All of our key financial metrics have improved significantly. Margins increased to 13% (2014: 11%); return on average capital employed improved by 20% to 16.2% (2014: 13.5%) and basic earnings per share pre-amortisation grew 30% to 54.5 pence per share.

The quality of the Group's earnings is demonstrated by our ability to generate strong and improving cash flows. EBITDA increased by over 21% to 53.8 million. Capital investment in hire fleet of 49.3 million (2014: 38.2 million) was deployed to support growing demand and market share gain across a broad range of sectors. Net debt at the year-end was 66.8 million (2014: 53.0 million).

In view of this outstanding set of results, the Board is recommending a final dividend of 11.5 pence per share making a total for the year of 16.5 pence per share, an increase of 18%. Subject to shareholders' approval at our Annual General Meeting on 21 July 2015, it is proposed to pay the final dividend on 7 August 2015 to members registered as of 10 July 2015.

We see the next few years as offering great opportunities for the Group assisted by the unambiguous General Election result. We are able and determined to take the fullest possible advantage of these opportunities.

As always, on behalf of our shareholders and the Board, it is my great pleasure to thank employees throughout the Group for their loyalty and dedication upon whose efforts these outstanding results rest.

Jeremy Pilkington
4 June 2015


BUSINESS REVIEW

Overview
Vp plc is a specialist rental business. Our objective is to deliver sustainable, quality returns on behalf of our shareholders by providing products and services to a diverse range of end markets including rail, transmission, water, civil engineering, construction, housebuilding and oil and gas. The Group comprises six specialist market leading divisions operating in the UK and Overseas.

Year ended
31 March 2015
Year ended
31 March 2014
Revenue 205.6 million 183.1 million
Operating Profit before amortisation 28.8 million 21.8 million
Operating margin 14.0% 11.9%
Investment in Rental Fleet 49.3 million 38.2 million
ROACE 16.2% 13.5%

I am very pleased to report on another year of substantial progress for the Group with revenues improving to 205.6 million, a 12% increase on the prior year. This growth was primarily organic.

Operating profits reached a record 28.8 million, a 32% increase on the prior year, with operating margins advancing strongly to 14.0% (2014: 11.9%). We maintain a clear focus on the quality of the returns generated from the assets employed in the business. It is therefore very pleasing to note that we made significant progress in the year as return on average capital employed (ROACE) increased to an excellent 16.2% (2014: 13.5%).

Whilst markets have generally been supportive, we have experienced some variance within individual sectors.

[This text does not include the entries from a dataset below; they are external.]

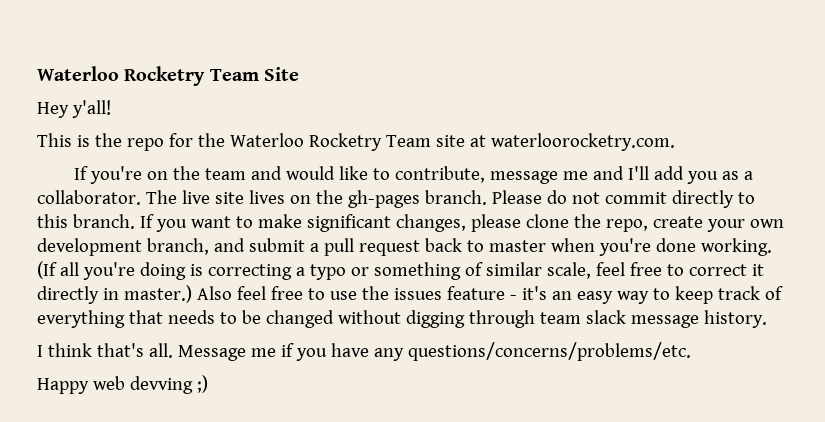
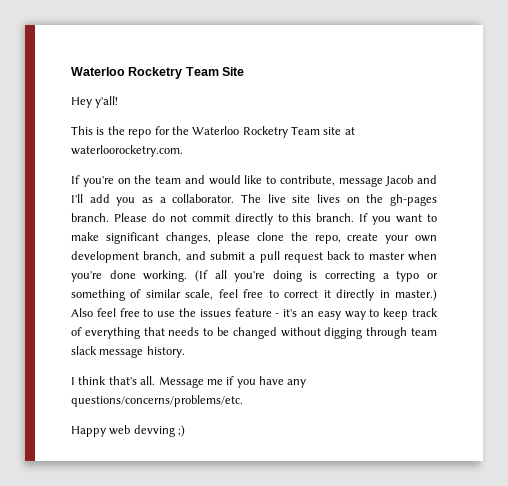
[562,171,588,180] me -> [385,175,414,186] Jacob

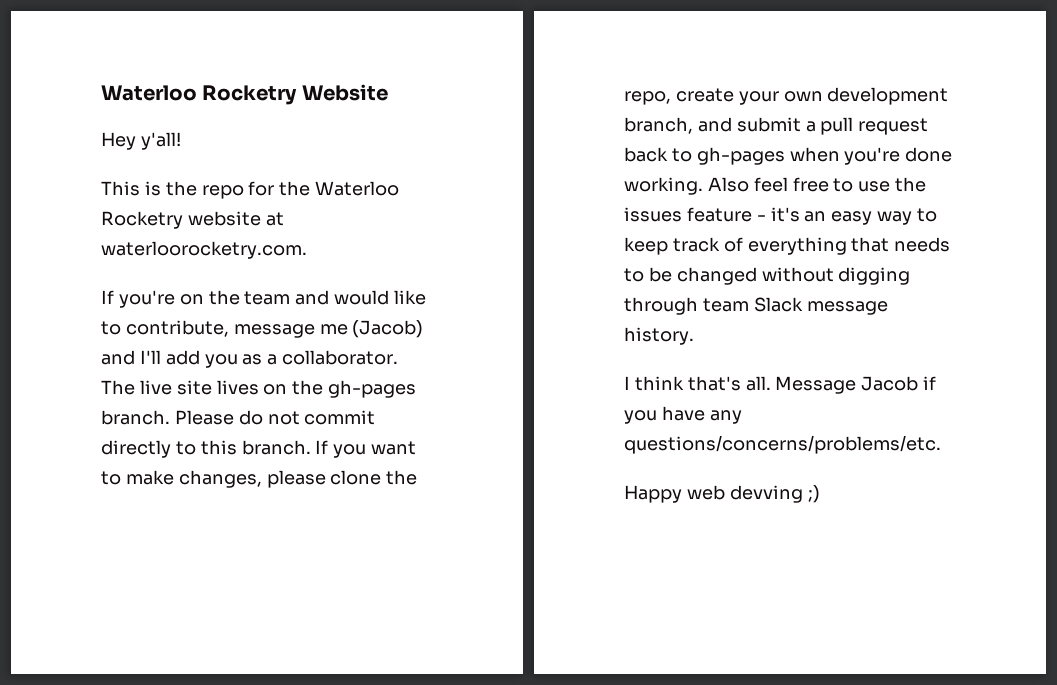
[71,67,245,79] Waterloo Rocketry Team Site -> [101,84,388,105] Waterloo Rocketry Website
[291,126,342,135] Team site -> [187,211,261,226] website
[385,175,414,186] Jacob -> [319,320,424,338] me (Jacob)
[105,232,159,244] significant -> (174, 477) none
[368,252,405,260] master -> [696,147,785,165] gh-pages
[194,270,438,282] [71,289,438,301] (If all you're doing is correcting a typo or something of similar scale, feel free to correct it directly in master.) -> (703, 186) none
[71,346,97,355] slack -> [753,297,803,312] Slack
[206,379,223,385] me -> [861,376,919,391] Jacob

Housebuilding, construction and elements of infrastructure have generated strong demand in the period. By contrast the oil and gas sector, primarily driven by the oil price fall in the latter half of 2014, and the UK transmission sector have been quieter.

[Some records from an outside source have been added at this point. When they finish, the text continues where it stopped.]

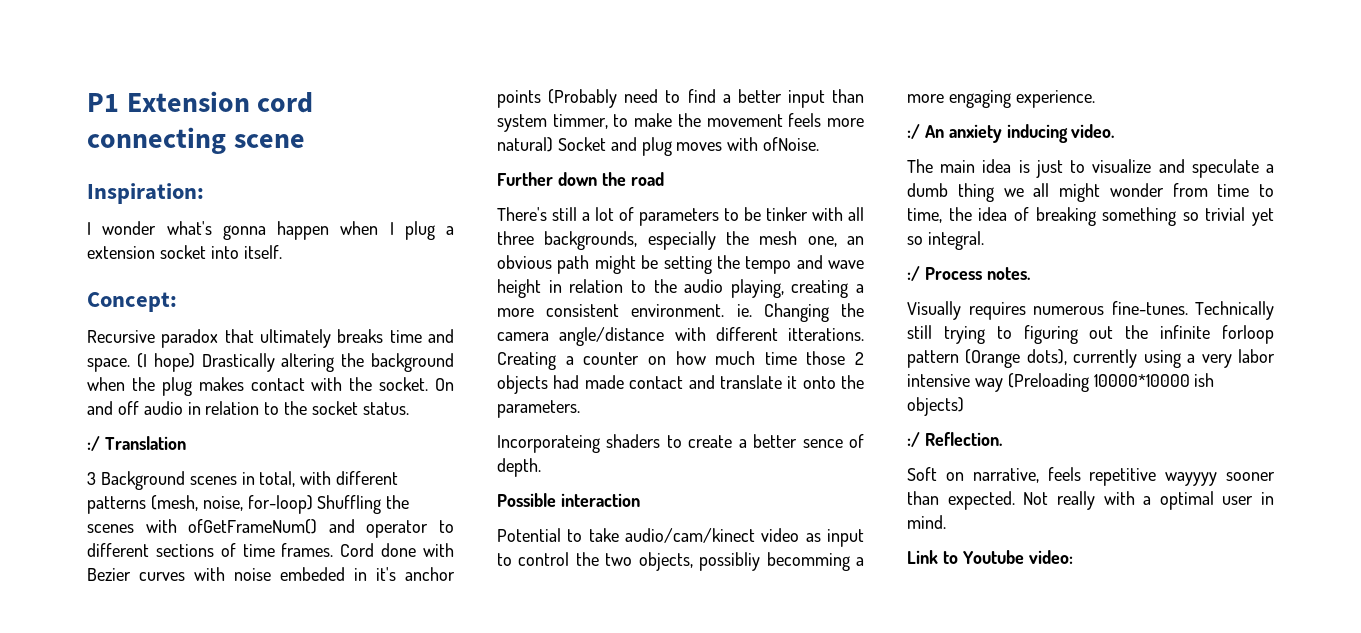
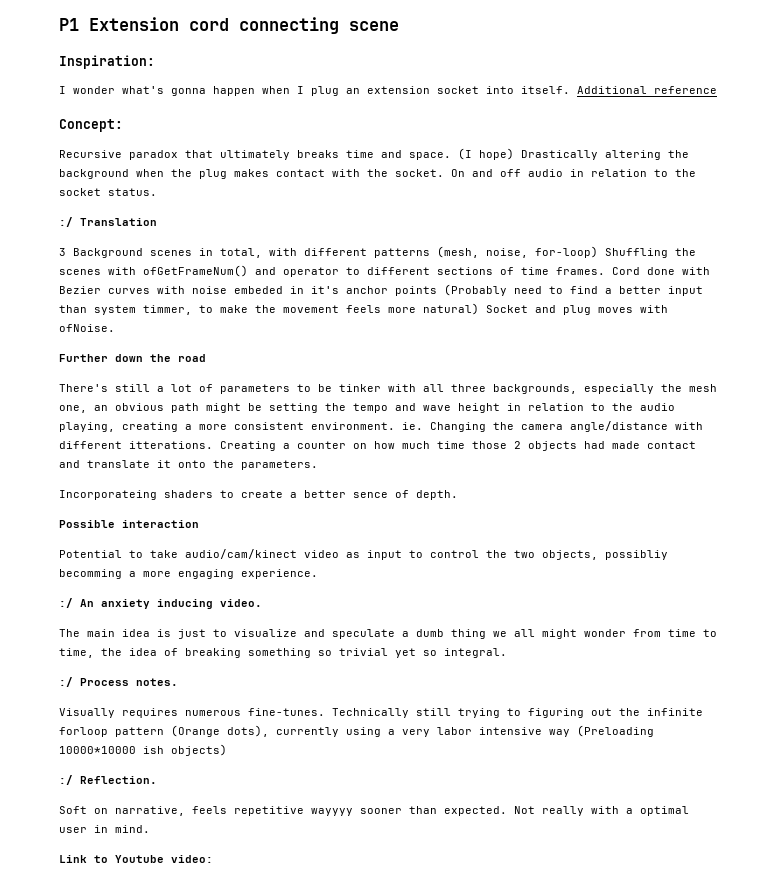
[446,226,454,235] a -> [346,88,360,94] an
(282, 252) none -> [577,86,717,94] Additional reference

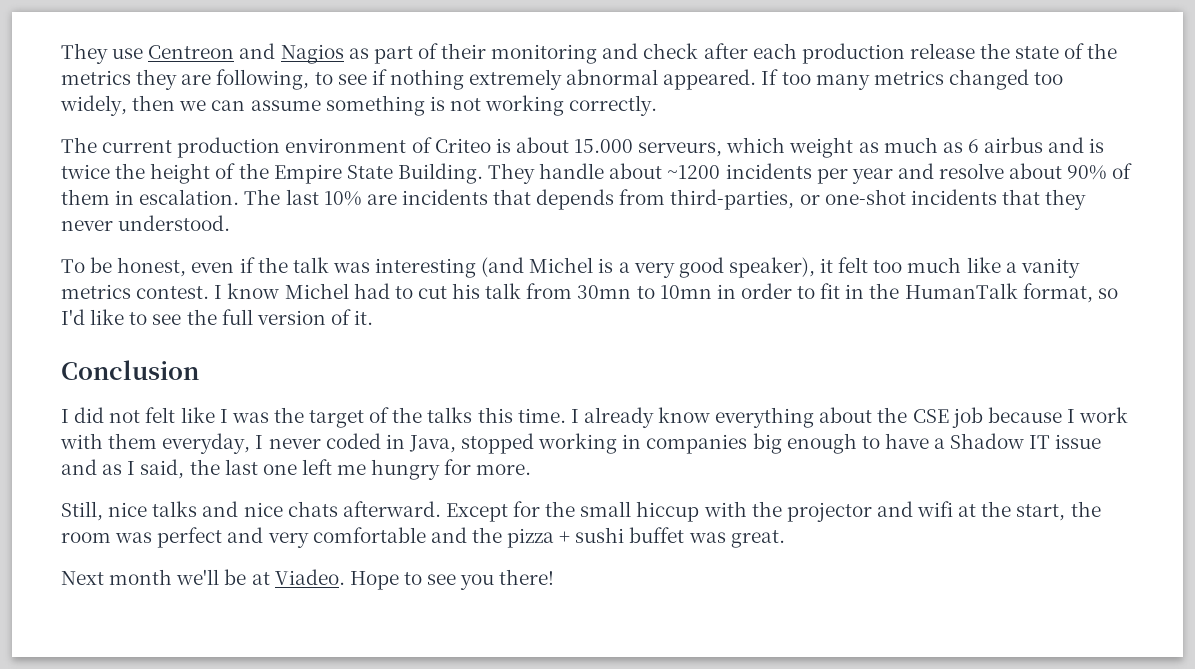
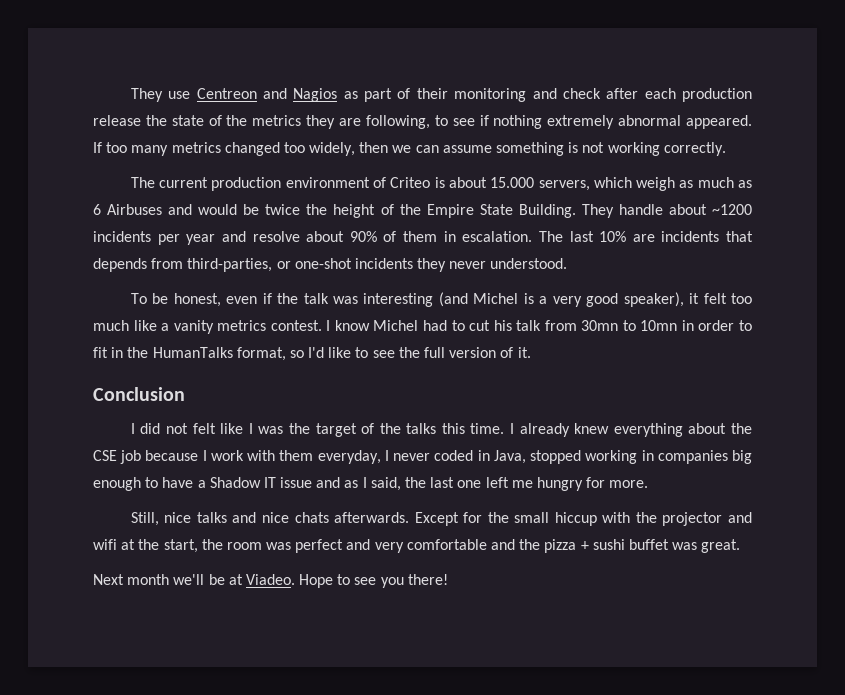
[638,137,854,158] serveurs, which weight -> [538,177,676,191] servers, which weigh
[984,137,1105,153] airbus and is -> [107,204,260,215] Airbuses and would be
[1001,189,1040,205] that -> (413, 263) none
[904,283,1018,299] HumanTalk -> [152,347,233,358] HumanTalks
[658,407,711,423] know -> [574,423,610,434] knew
[342,501,441,517] afterward. -> [334,512,410,523] afterwards.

The strongly cash generative nature of the Group was once again highlighted by EBITDA, which grew to 53.8 million (2014: 44.3 million).

Investment in rental fleet increased to 49.3 million (2014: 38.2 million) as demand for our services increased, particularly in those divisions supporting the general construction and housebuilding markets. As previously reported, the Group acquired the trackside plant and equipment rental business of Balfour Beatty Rail Ltd in July 2014 for a consideration of 5.5 million. Proceeds from fleet disposals continue to be a key element of capital investment considerations and they increased to 12.0 million (2014: 8.6 million) generating profit on disposal of 3.3 million (2014: 2.9 million).

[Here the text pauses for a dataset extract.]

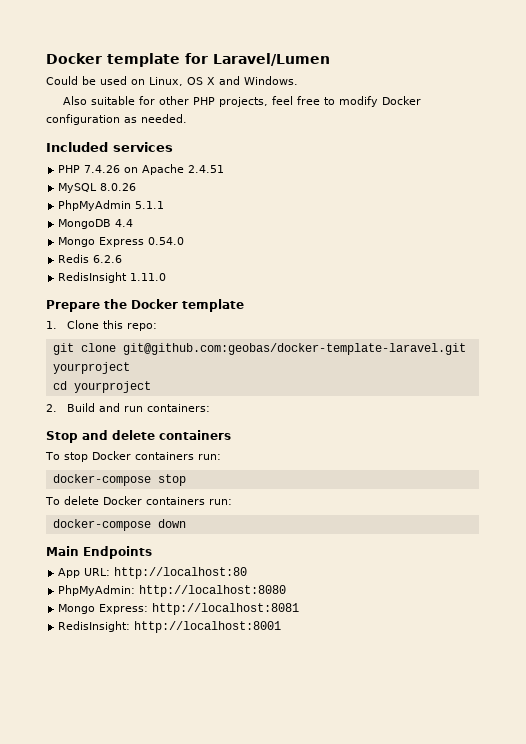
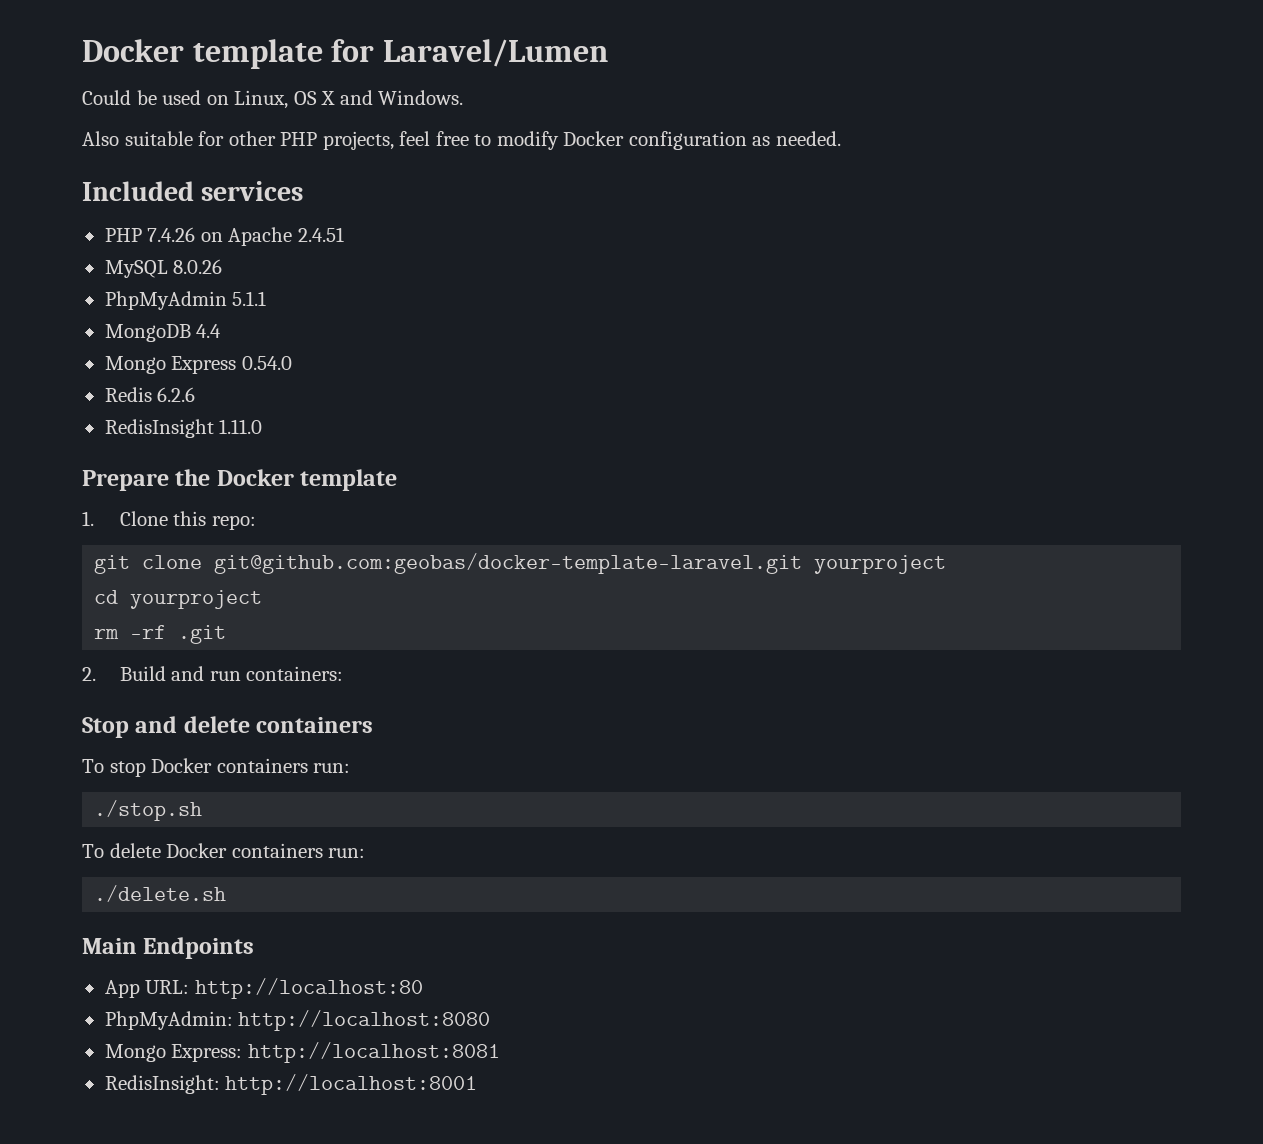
(151, 387) none -> [94,625,227,644] // rm -rf .git
[52,474,186,486] docker-compose stop -> [94,800,203,821] ./stop.sh
[52,519,186,531] docker-compose down -> [94,885,227,902] ./delete.sh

The Board's view of the markets into the new financial year is broadly in line with 2014/15. We anticipate construction and housebuilding will carry on at similar levels, though we expect some recovery in transmission, balanced by a quieter year for the UK water sector as the new AMP6 programme enters its typically low spending first year. Whilst there has been some recovery in the oil price since late 2014, we expect this market to continue to be tough but with opportunity.

The results for the year further endorse the Group's strategy to focus on specialist equipment rental providing valued expertise to our customers across a wide range of end markets, both in the UK and overseas.


UK FORKS

Rough terrain material handling equipment for industry, residential and general construction

Year ended
31 March 2015
Year ended
31 March 2014
Revenue 18.2 million 16.3 million
Operating Profit before amortisation 4.0 million 2.5 million
Investment in rental fleet 11.2 million 7.0 million


UK Forks made further substantial progress in the year with profits increasing by 62% to 4.0 million (2014: 2.5 million). Increased demand was experienced from both the general construction and housebuilding sectors and as a result, revenues grew by 12% to 18.2 million (2014: 16.3 million).
UK Forks has developed an excellent reputation for quality throughout its customer base and this attribute continues to underpin the businesses' position as the UK market leader and supplier of choice in the housebuilding sector. Gains in the construction and infrastructure sectors have further strengthened UK Forks' position in the tele-handler rental market.

A healthy level of business growth led to capital investment in rental fleet increasing to 11.2 million (2014: 7.0 million). Successful disposal of retiring fleet remains an element of the business, and net of machine sales, the average fleet numbers increased by 13% during the year.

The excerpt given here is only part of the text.